Source code for MDAnalysis.coordinates.TRZ

# -*- Mode: python; tab-width: 4; indent-tabs-mode:nil; coding:utf-8 -*-
# vim: tabstop=4 expandtab shiftwidth=4 softtabstop=4
#
# MDAnalysis --- https://www.mdanalysis.org
# Copyright (c) 2006-2017 The MDAnalysis Development Team and contributors
# (see the file AUTHORS for the full list of names)
#
# Released under the Lesser GNU Public Licence, v2.1 or any higher version
#
# Please cite your use of MDAnalysis in published work:
#
# R. J. Gowers, M. Linke, J. Barnoud, T. J. E. Reddy, M. N. Melo, S. L. Seyler,
# D. L. Dotson, J. Domanski, S. Buchoux, I. M. Kenney, and O. Beckstein.
# MDAnalysis: A Python package for the rapid analysis of molecular dynamics
# simulations.

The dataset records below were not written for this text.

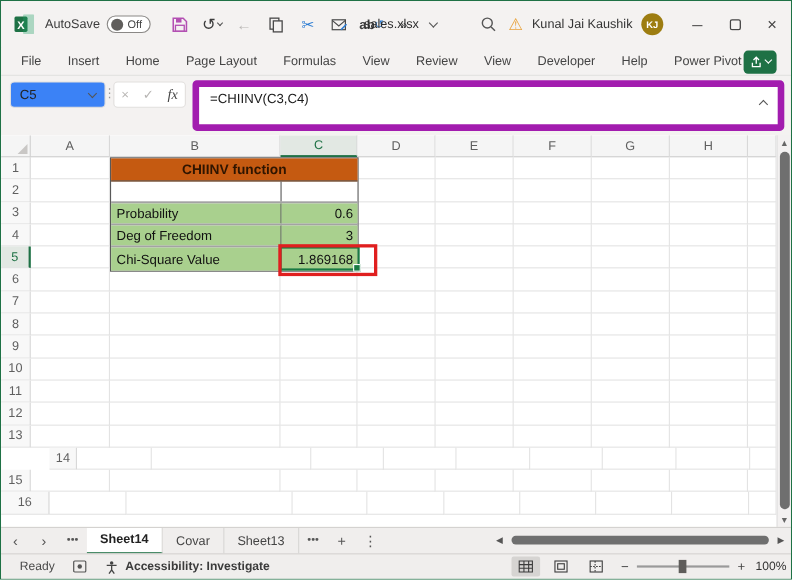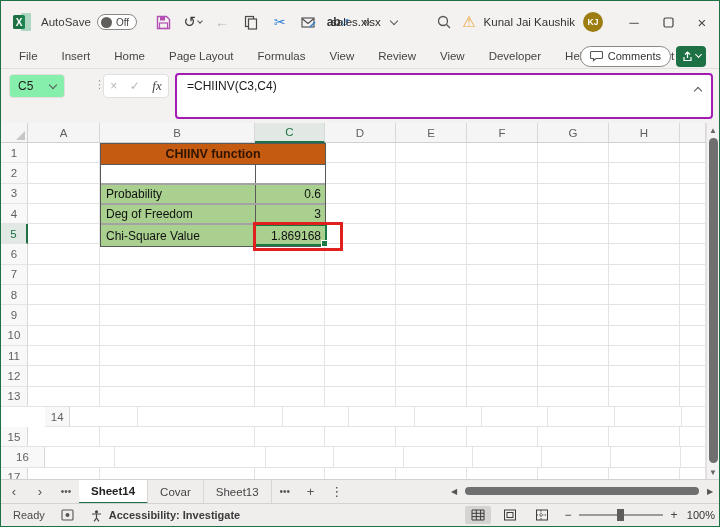--- a/index.html
+++ b/index.html
@@ -29,27 +29,27 @@
 
   
   #ribbontabs { position:absolute; left:0; top:42px; width:718px; height:26px; background:#f4f2f1; border-bottom:1px solid #e2e0de; display:flex; align-items:center; padding-left:6px; }
   .rtab { padding:0 12px; font-size:11.5px; color:#444; height:26px; display:flex; align-items:center; white-space:nowrap; }
   .comments-btn { position:absolute; right:48px; top:2.5px; height:21px; border:1px solid #8a8886; border-radius:11px; background:#fff; display:flex; align-items:center; gap:5px; padding:0 9px; font-size:11px; color:#333; }
   .share-btn { position:absolute; right:13px; top:2.5px; height:21px; width:30px; border-radius:4px; background:#1e7145; display:flex; align-items:center; justify-content:center; gap:3px; }
   .share-btn .chev { border-color:#fff; width:5px; height:5px; }
 
   
   #formulabar { position:absolute; left:0; top:68px; width:718px; height:54px; background:#f4f2f1; }
-  .namebox { position:absolute; left:8px; top:5px; width:56px; height:24px; background:#86efac; border:1px solid #e1dfdd; border-radius:4px; display:flex; align-items:center; padding:0 8px; font-size:12px; color:#222; }
+  .namebox { position:absolute; left:8px; top:5px; width:87px; height:24px; background:#3b82f6; border:1px solid #e1dfdd; border-radius:4px; display:flex; align-items:center; padding:0 8px; font-size:12px; color:#222; }
   .namebox .chev { margin-left:auto; }
   .fb-dots { position:absolute; left:93px; top:9px; color:#999; font-size:11px; }
   .fxgroup { position:absolute; left:102px; top:5px; width:66px; height:24px; background:#fff; border:1px solid #e1dfdd; border-radius:4px; display:flex; align-items:center; justify-content:space-around; }
   .fxgroup .g { color:#b8b6b4; font-size:12px; }
   .fx { font-family:"Liberation Serif",serif; font-style:italic; font-size:13px; color:#444; }
-  .formulabox { position:absolute; left:174px; top:4px; width:538px; height:46px; background:#fff; border:2px solid #a21caf; border-radius:4px; padding:4px 10px; font-size:12px; color:#1a1a1a; }
+  .formulabox { position:absolute; left:174px; top:4px; width:538px; height:46px; background:#fff; border:6px solid #a21caf; border-radius:4px; padding:4px 10px; font-size:12px; color:#1a1a1a; }
   .formulabox .chev { position:absolute; right:10px; top:10px; }
 
   
   #grid { position:absolute; left:0; top:122px; width:705px; height:356px; background:#fff; overflow:hidden; }
   .hdr-row { display:flex; height:20px; }
   .hdr-cell { background:#f5f5f5; border-right:1px solid #d8d8d8; border-bottom:1px solid #cfcfcf; color:#5f5f5f; font-size:11.5px; display:flex; align-items:center; justify-content:center; }
   .hdr-cell.sel { background:#e2e8e3; color:#1e7145; border-bottom:2px solid #1e7145; }
   .corner { position:relative; background:#f5f5f5; border-right:1px solid #cfcfcf; border-bottom:1px solid #cfcfcf; }
   .corner::after { content:""; position:absolute; right:2px; bottom:2px; border-left:9px solid transparent; border-bottom:9px solid #c9c7c5; }
   .g-row { display:flex; height:20.3px; }
@@ -79,21 +79,21 @@
   .nav-btn { width:26px; height:24px; display:flex; align-items:center; justify-content:center; color:#555; font-size:13px; }
   .sheettab { height:24px; display:flex; align-items:center; padding:0 12px; font-size:11.5px; color:#444; border-right:1px solid #d8d6d4; white-space:nowrap; }
   .sheettab.active { background:#fff; font-weight:bold; color:#222; border-bottom:2px solid #1e7145; border-right:1px solid #d8d6d4; }
   #hscroll { position:absolute; right:2px; top:481px; width:270px; height:18px; display:flex; align-items:center; }
   #hscroll .arr { width:14px; color:#555; font-size:8px; text-align:center; }
   #htrack { flex:1; height:18px; position:relative; }
   #hthumb { position:absolute; left:4px; top:5px; right:4px; height:8px; background:#6f6f6f; border-radius:4px; }
 
   
   #statusbar { position:absolute; left:0; top:502px; width:718px; height:23px; background:#f0eeed; border-top:1px solid #d4d2d0; display:flex; align-items:center; font-size:11px; color:#4a4a4a; }
-  .sb-ready { margin-left:12px; }
+  .sb-ready { margin-left:17px; }
   .sb-ico { margin-left:16px; display:flex; align-items:center; }
   .sb-acc-label { margin-left:6px; font-weight:bold; color:#3b3b3b; }
   .sb-right { position:absolute; right:0; top:0; height:22px; display:flex; align-items:center; }
   .view-btn { width:26px; height:18px; display:flex; align-items:center; justify-content:center; margin-right:6px; border-radius:2px; }
   .view-btn.sel { background:#d6d4d2; }
   .zoom-minus,.zoom-plus { width:14px; text-align:center; color:#444; font-size:12px; }
   .zoom-track { width:84px; height:2px; background:#9a9a9a; position:relative; margin:0 4px; }
   .zoom-thumb { position:absolute; left:38px; top:-5px; width:7px; height:12px; background:#5f5d5b; }
   .zoom-label { width:38px; text-align:right; padding-right:4px; color:#333; }
 </style>
@@ -185,26 +185,20 @@
       <div class="rtab">Insert</div>
       <div class="rtab">Home</div>
       <div class="rtab">Page Layout</div>
       <div class="rtab">Formulas</div>
       <div class="rtab">View</div>
       <div class="rtab">Review</div>
       <div class="rtab">View</div>
       <div class="rtab">Developer</div>
       <div class="rtab">Help</div>
       <div class="rtab">Power Pivot</div>
-      <div class="comments-btn">
-      <svg width="13" height="12" viewBox="0 0 13 12">
-          <path d="M1.5 1.5h10a1 1 0 0 1 1 1v5a1 1 0 0 1-1 1H6l-2.5 2v-2h-2a1 1 0 0 1-1-1v-5a1 1 0 0 1 1-1z" fill="none" stroke="#555" stroke-width="1.1"></path>
-        </svg>
-      <span>Comments</span>
-    </div>
     <div class="share-btn">
       <svg width="11" height="11" viewBox="0 0 11 11">
           <path d="M5.5 7V1.5 M3 3.5 L5.5 1 L8 3.5" fill="none" stroke="#fff" stroke-width="1.2"></path>
           <path d="M2 6v3.5h7V6" fill="none" stroke="#fff" stroke-width="1.2"></path>
         </svg>
       <span class="chev"></span>
     </div>
   </div>
 
   <div id="formulabar">
@@ -413,32 +407,20 @@
           <div class="g-cell" style="width: 70px;"></div>
           <div class="g-cell" style="width: 71px;"></div>
           <div class="g-cell" style="width: 71px;"></div>
           <div class="g-cell" style="width: 71px;"></div>
           <div class="g-cell" style="width: 71px;"></div>
           <div class="g-cell" style="width: 71px;"></div>
           <div class="g-cell" style="width: 26px;"></div>
         </div>
         <div class="g-row">
           <div class="rowhdr" style="width: 45px;">16</div>
-          <div class="g-cell" style="width: 72px;"></div>
-          <div class="g-cell" style="width: 155px;"></div>
-          <div class="g-cell" style="width: 70px;"></div>
-          <div class="g-cell" style="width: 71px;"></div>
-          <div class="g-cell" style="width: 71px;"></div>
-          <div class="g-cell" style="width: 71px;"></div>
-          <div class="g-cell" style="width: 71px;"></div>
-          <div class="g-cell" style="width: 71px;"></div>
-          <div class="g-cell" style="width: 26px;"></div>
-        </div>
-        <div class="g-row">
-          <div class="rowhdr" style="width: 27px;">17</div>
           <div class="g-cell" style="width: 72px;"></div>
           <div class="g-cell" style="width: 155px;"></div>
           <div class="g-cell" style="width: 70px;"></div>
           <div class="g-cell" style="width: 71px;"></div>
           <div class="g-cell" style="width: 71px;"></div>
           <div class="g-cell" style="width: 71px;"></div>
           <div class="g-cell" style="width: 71px;"></div>
           <div class="g-cell" style="width: 71px;"></div>
           <div class="g-cell" style="width: 26px;"></div>
         </div>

In S. Benthall and S. Rostrup editors, Proceedings of the 15th
# Python in Science Conference, pages 102-109, Austin, TX, 2016. SciPy.
# doi: 10.25080/majora-629e541a-00e
#
# N. Michaud-Agrawal, E. J. Denning, T. B. Woolf, and O. Beckstein.
# MDAnalysis: A Toolkit for the Analysis of Molecular Dynamics Simulations.
# J. Comput. Chem. 32 (2011), 2319--2327, doi:10.1002/jcc.21787
#
# TRZ Reader written by Richard J. Gowers (2013)

"""TRZ trajectory I/O  --- :mod:`MDAnalysis.coordinates.TRZ`
============================================================

Classes to read `IBIsCO`_ / `YASP`_ TRZ binary trajectories, including
coordinates, velocities and more (see attributes of the :class:`Timestep`).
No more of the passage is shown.